**RECORDS PROVIDED**
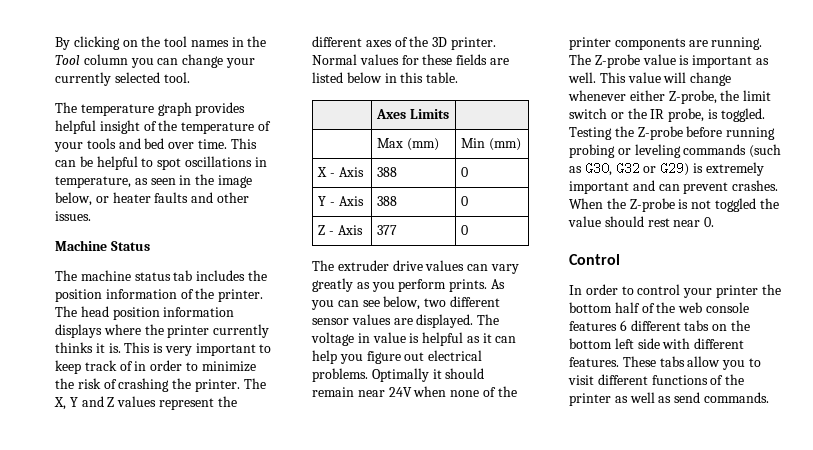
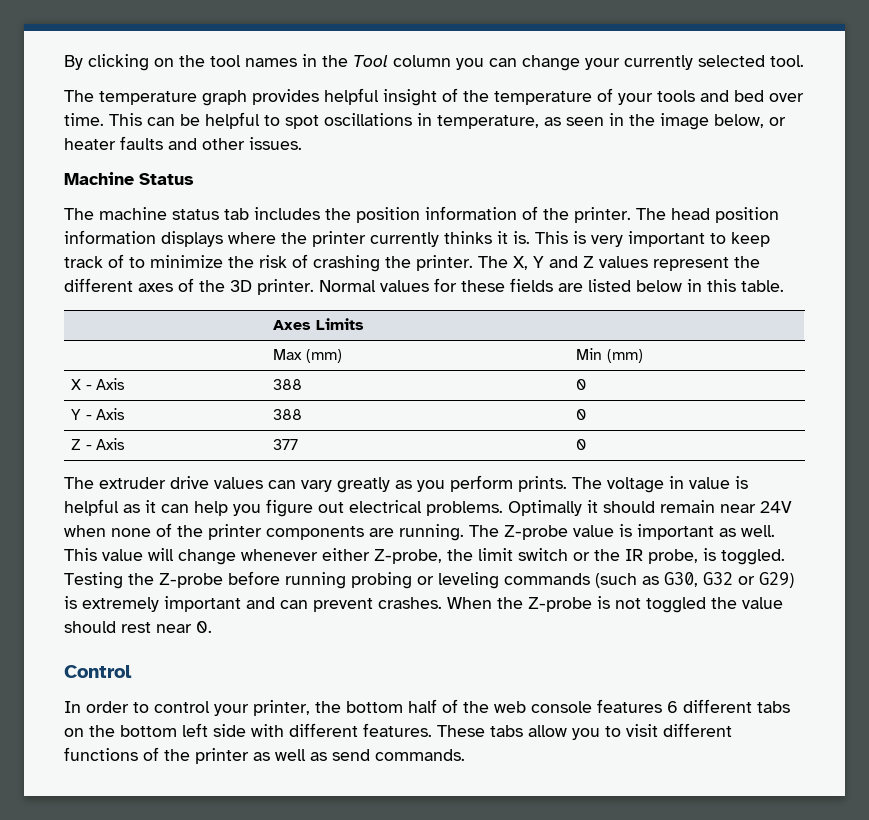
[134,360,183,371] in order -> (124, 261) none
[490,279,505,289] [311,296,500,310] [312,314,474,328] As you can see below, two different sensor values are displayed. -> (567, 484) none
[715,285,758,298] printer -> [253,700,310,716] printer,

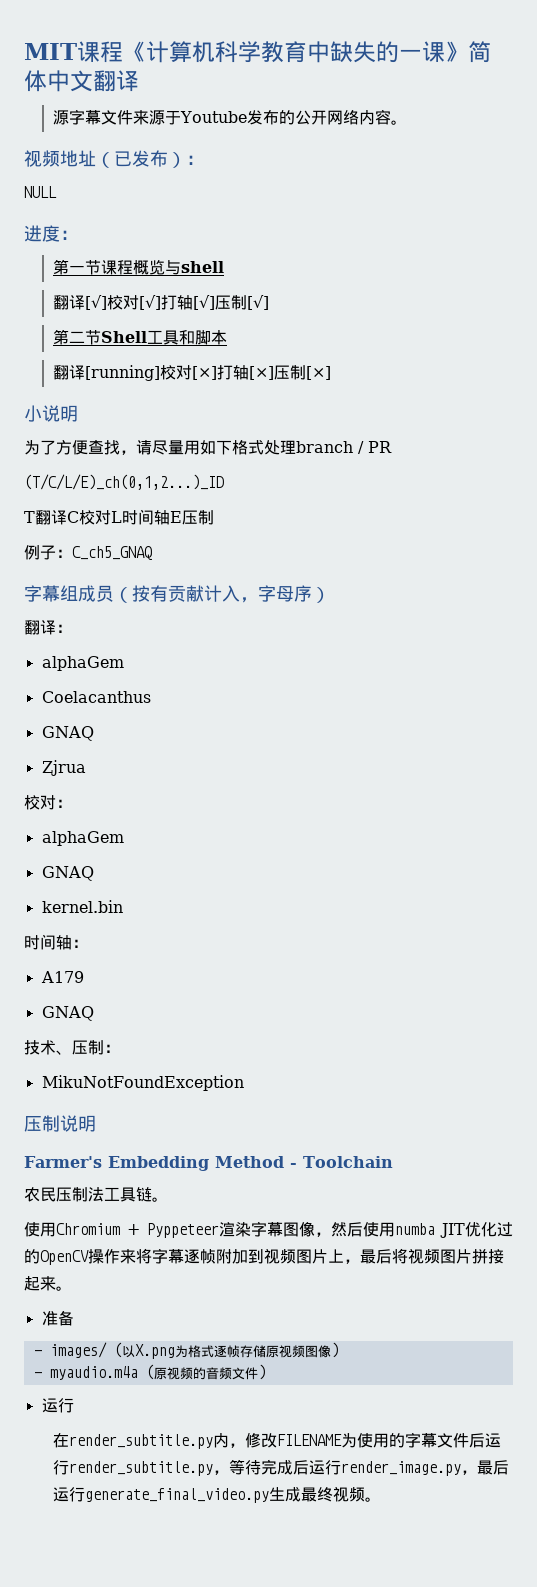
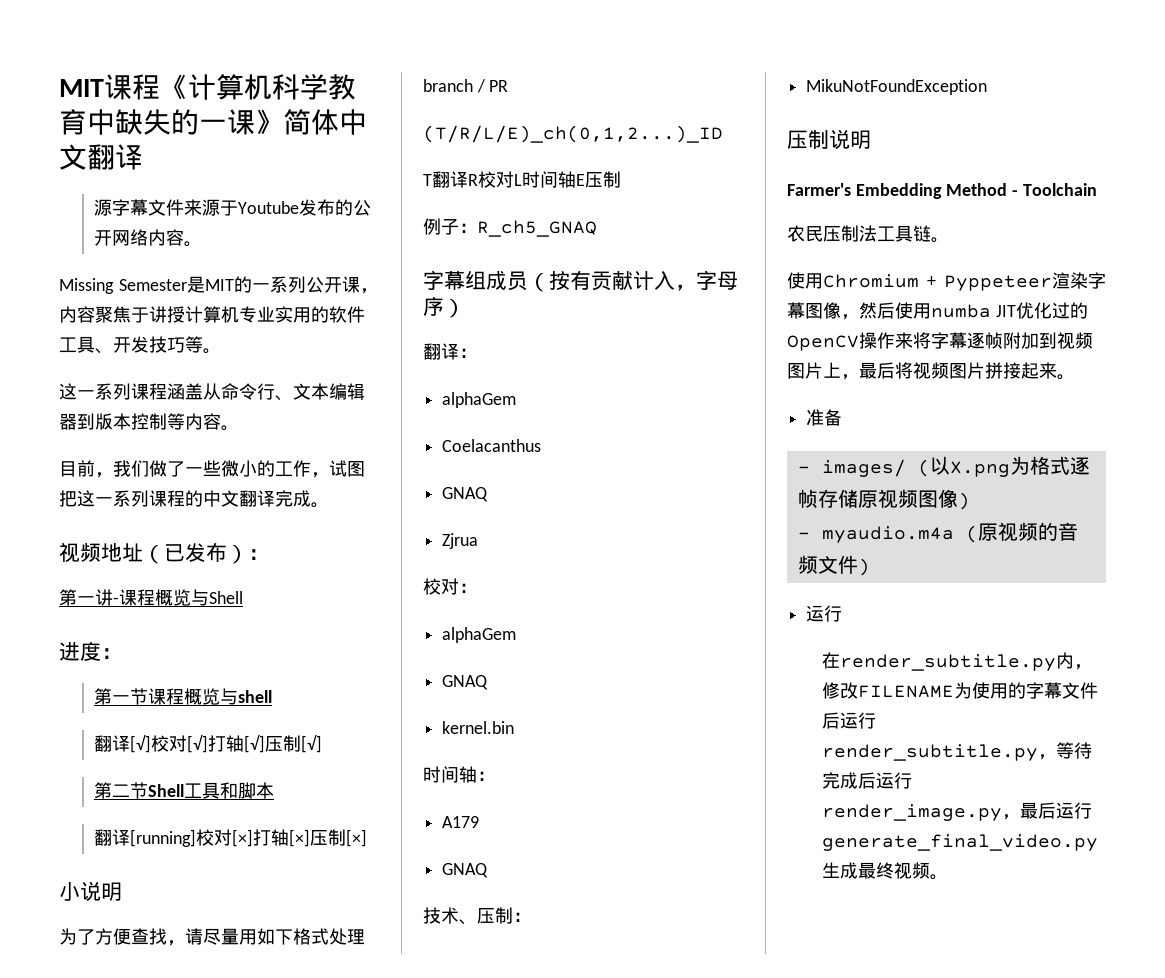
(408, 122) none -> [59,276,378,294] [59,306,365,323] [59,336,221,354] [59,383,365,401] [59,413,239,431] [59,460,365,478] [59,490,329,508] // Missing Semester是MIT的一系列公开课，内容聚焦于讲授计算机专业实用的软件工具、开发技巧等。 // 这一系列课程涵盖从命令行、文本编辑器到版本控制等内容。 // 目前，我们做了一些微小的工作，试图把这一系列课程的中文翻译完成。
[24,186,57,198] NULL -> [59,589,243,606] 第一讲-课程概览与Shell
[24,474,224,490] (T/C/L/E)_ch(0,1,2...)_ID -> [423,125,723,143] (T/R/L/E)_ch(0,1,2...)_ID
[67,511,79,523] C -> [468,174,478,186] R
[72,546,152,560] C_ch5_GNAQ -> [477,220,597,237] R_ch5_GNAQ

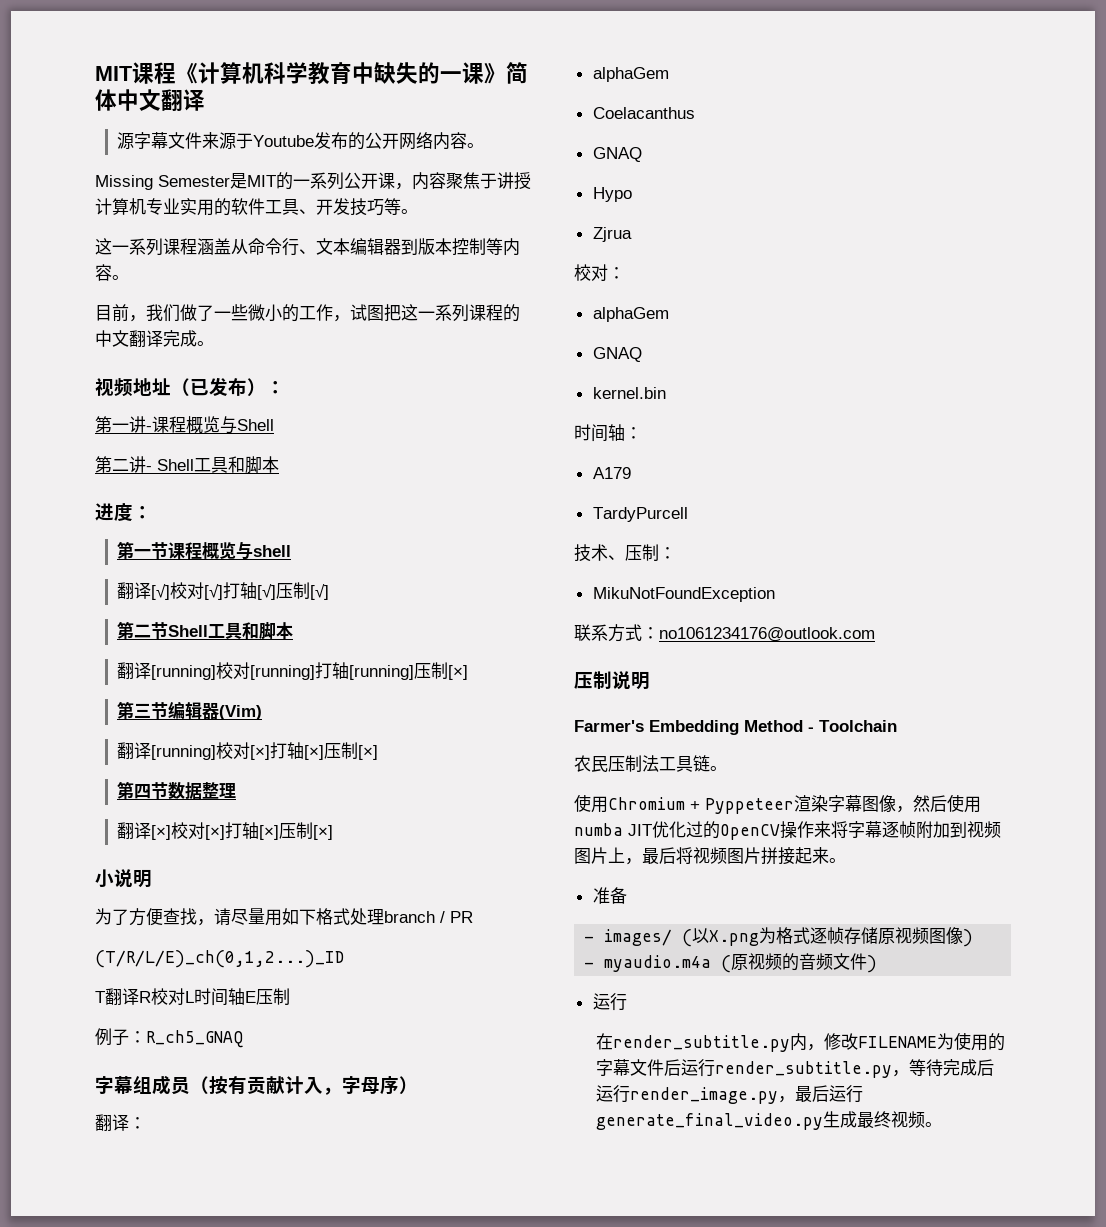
(243, 597) none -> [95,456,279,474] // 第二讲- Shell工具和脚本
(232, 837) none -> [250,662,469,680] [117,701,263,720] [117,742,379,760] [117,781,237,800] [117,822,206,840] [running]打轴[running]压制[×] // 第三节编辑器(Vim) // 翻译[running]校对[×]打轴[×]压制[×] // 第四节数据整理 // 翻译[×]校对
(489, 494) none -> [592,187,632,202] // Hypo
[442,863,489,878] GNAQ -> [592,507,688,522] TardyPurcell
(988, 87) none -> [574,624,875,642] // 联系方式：no1061234176@outlook.com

**WORK INSTRUCTIONS**
Nothing but the pictures may be dropped; output the records above exactly.

**EXERCISE SOLUTION**
[134,360,183,371] in order -> (124, 261) none
[490,279,505,289] [311,296,500,310] [312,314,474,328] As you can see below, two different sensor values are displayed. -> (567, 484) none
[715,285,758,298] printer -> [253,700,310,716] printer,

(408, 122) none -> [59,276,378,294] [59,306,365,323] [59,336,221,354] [59,383,365,401] [59,413,239,431] [59,460,365,478] [59,490,329,508] // Missing Semester是MIT的一系列公开课，内容聚焦于讲授计算机专业实用的软件工具、开发技巧等。 // 这一系列课程涵盖从命令行、文本编辑器到版本控制等内容。 // 目前，我们做了一些微小的工作，试图把这一系列课程的中文翻译完成。
[24,186,57,198] NULL -> [59,589,243,606] 第一讲-课程概览与Shell
[24,474,224,490] (T/C/L/E)_ch(0,1,2...)_ID -> [423,125,723,143] (T/R/L/E)_ch(0,1,2...)_ID
[67,511,79,523] C -> [468,174,478,186] R
[72,546,152,560] C_ch5_GNAQ -> [477,220,597,237] R_ch5_GNAQ

(243, 597) none -> [95,456,279,474] // 第二讲- Shell工具和脚本
(232, 837) none -> [250,662,469,680] [117,701,263,720] [117,742,379,760] [117,781,237,800] [117,822,206,840] [running]打轴[running]压制[×] // 第三节编辑器(Vim) // 翻译[running]校对[×]打轴[×]压制[×] // 第四节数据整理 // 翻译[×]校对
(489, 494) none -> [592,187,632,202] // Hypo
[442,863,489,878] GNAQ -> [592,507,688,522] TardyPurcell
(988, 87) none -> [574,624,875,642] // 联系方式：no1061234176@outlook.com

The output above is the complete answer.